**ASSIGNMENT**
In the records, each line holding "subtotal" must be reported.

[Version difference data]
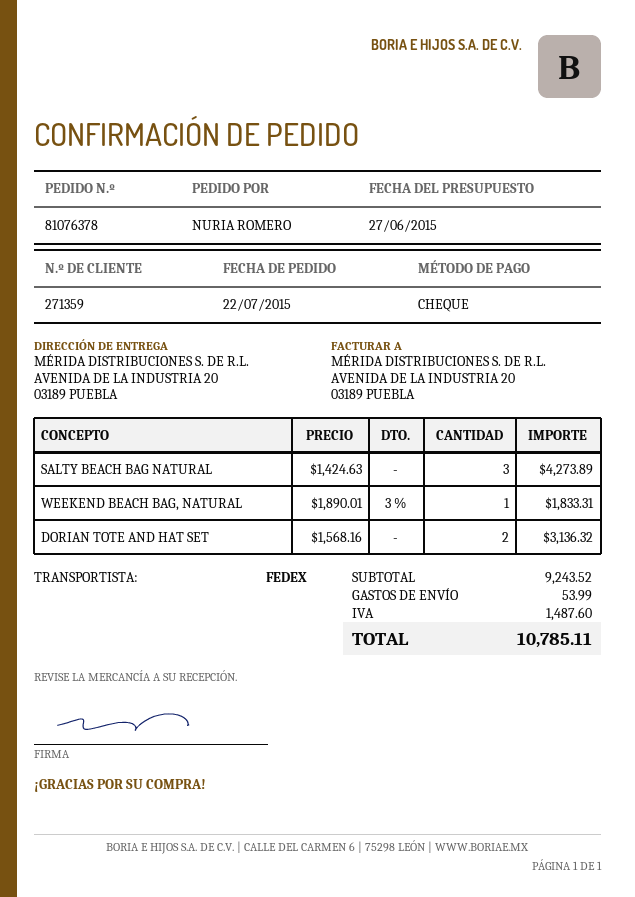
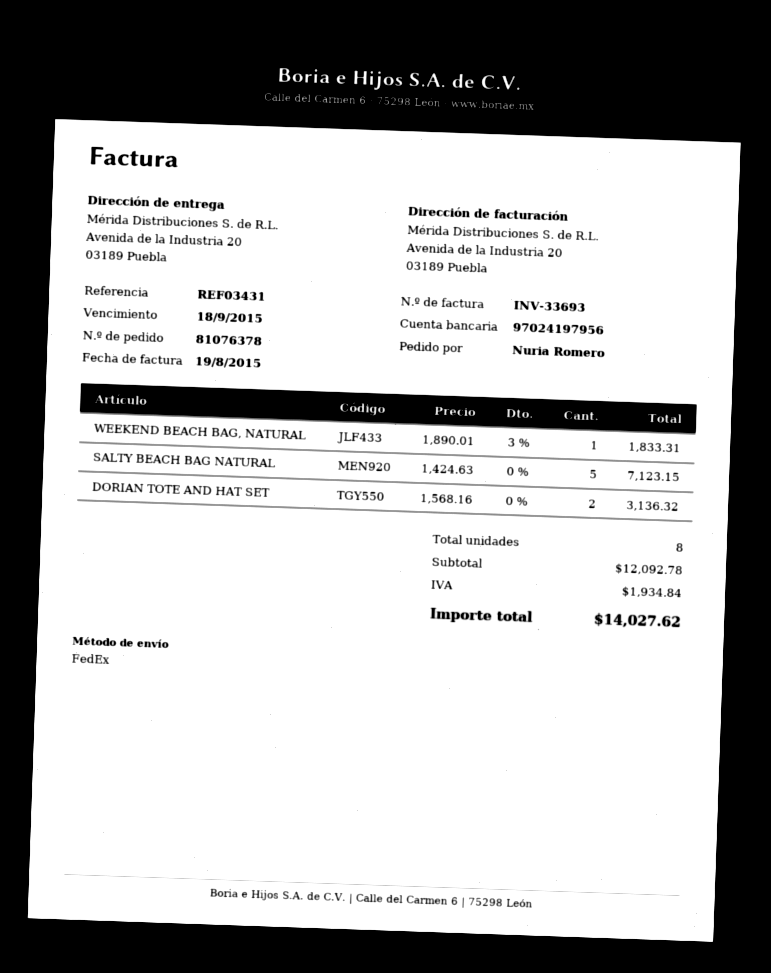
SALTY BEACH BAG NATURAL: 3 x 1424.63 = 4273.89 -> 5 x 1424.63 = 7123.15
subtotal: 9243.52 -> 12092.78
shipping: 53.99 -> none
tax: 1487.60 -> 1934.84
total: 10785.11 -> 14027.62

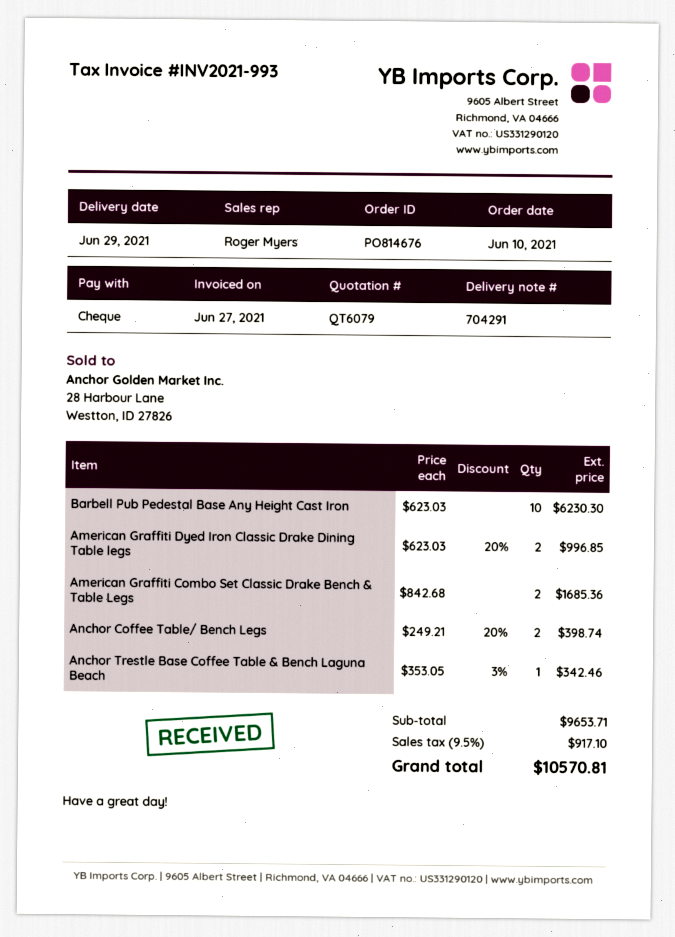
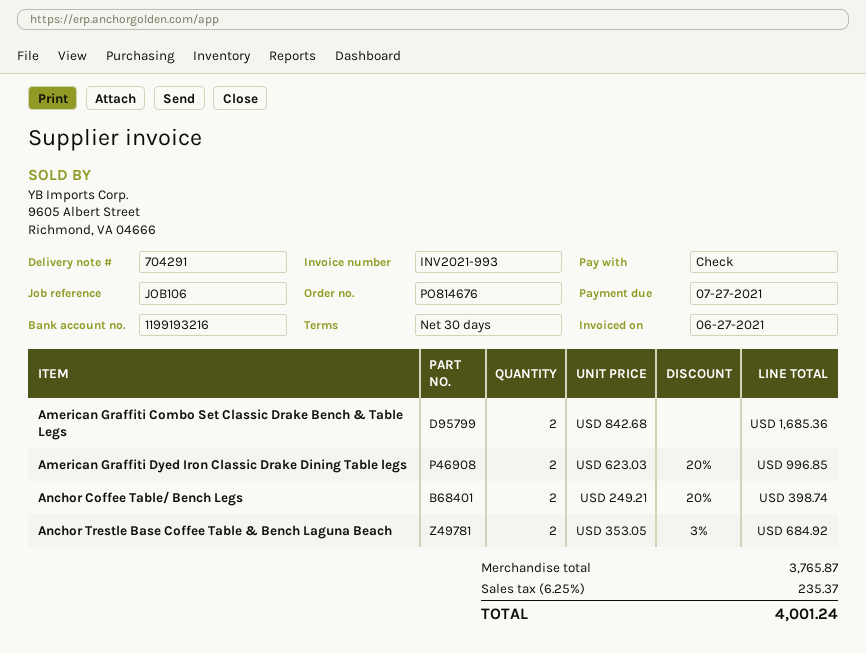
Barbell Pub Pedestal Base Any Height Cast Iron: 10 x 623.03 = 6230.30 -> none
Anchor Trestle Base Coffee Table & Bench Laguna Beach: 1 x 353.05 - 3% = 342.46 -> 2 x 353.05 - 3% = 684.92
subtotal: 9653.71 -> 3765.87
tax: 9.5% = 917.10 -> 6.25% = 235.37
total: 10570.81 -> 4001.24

...

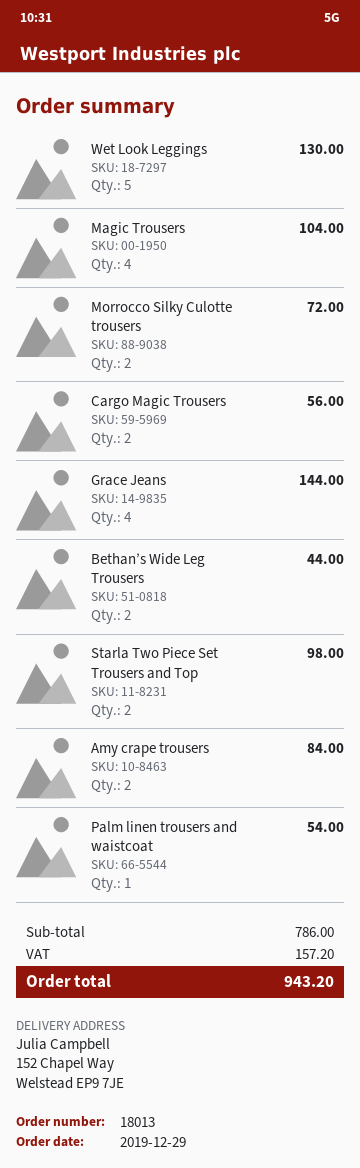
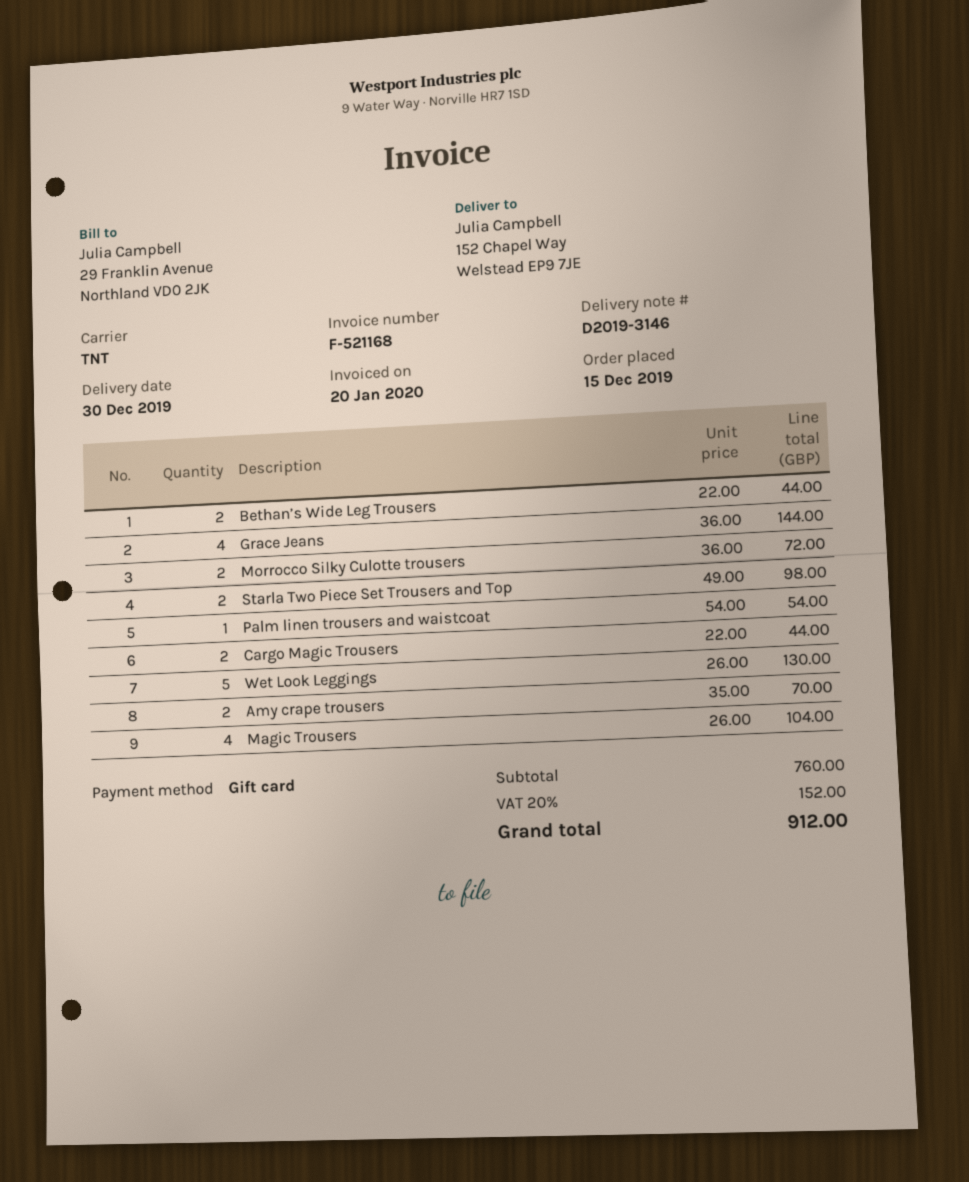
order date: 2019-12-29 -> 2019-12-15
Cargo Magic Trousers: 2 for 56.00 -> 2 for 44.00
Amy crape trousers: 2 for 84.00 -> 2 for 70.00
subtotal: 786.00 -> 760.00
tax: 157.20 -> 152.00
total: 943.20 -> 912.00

**EXERCISE RESPONSE**
subtotal: 9243.52 -> 12092.78
subtotal: 9653.71 -> 3765.87
subtotal: 786.00 -> 760.00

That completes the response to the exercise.